__REQUIRED ACTION__. Wherever the string "github" shows up in the records below, return that line.
**** RECORDS TO USE
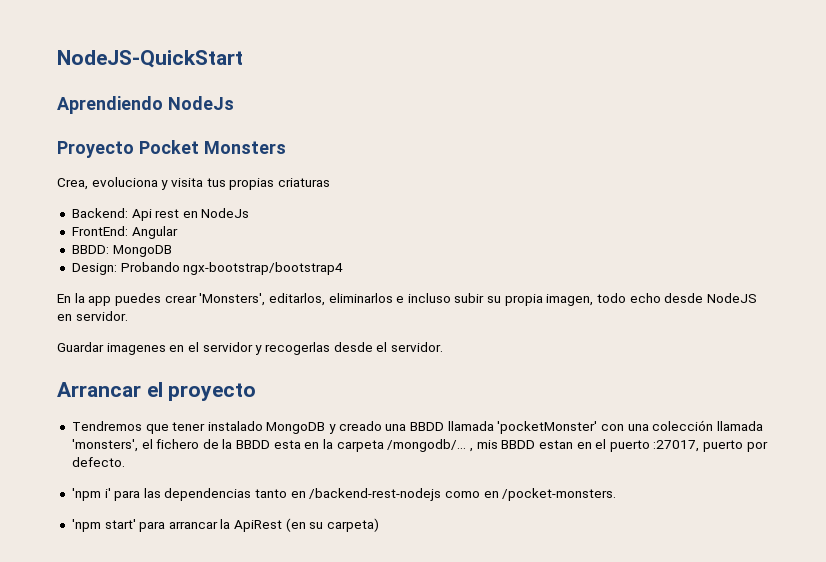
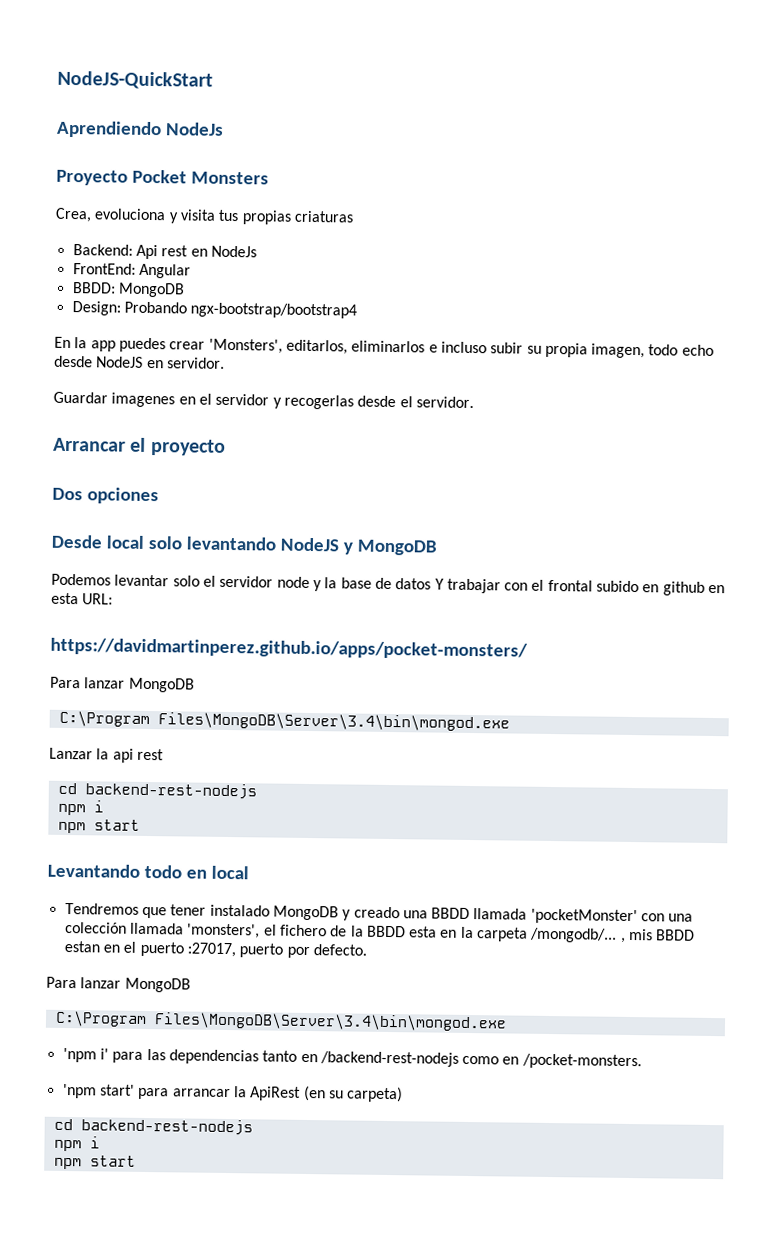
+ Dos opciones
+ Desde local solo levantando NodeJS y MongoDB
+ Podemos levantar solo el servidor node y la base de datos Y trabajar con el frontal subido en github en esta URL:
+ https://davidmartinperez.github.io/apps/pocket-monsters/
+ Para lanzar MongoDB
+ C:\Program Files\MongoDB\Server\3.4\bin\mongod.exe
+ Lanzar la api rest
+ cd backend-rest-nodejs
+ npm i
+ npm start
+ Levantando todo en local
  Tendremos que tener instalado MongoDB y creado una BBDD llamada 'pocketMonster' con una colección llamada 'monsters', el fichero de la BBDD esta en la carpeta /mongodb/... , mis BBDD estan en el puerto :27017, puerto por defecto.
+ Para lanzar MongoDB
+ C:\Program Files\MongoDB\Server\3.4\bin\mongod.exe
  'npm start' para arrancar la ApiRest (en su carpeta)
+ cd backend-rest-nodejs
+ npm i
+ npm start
********
__ANSWER AREA__.
+ Podemos levantar solo el servidor node y la base de datos Y trabajar con el frontal subido en github en esta URL:
+ https://davidmartinperez.github.io/apps/pocket-monsters/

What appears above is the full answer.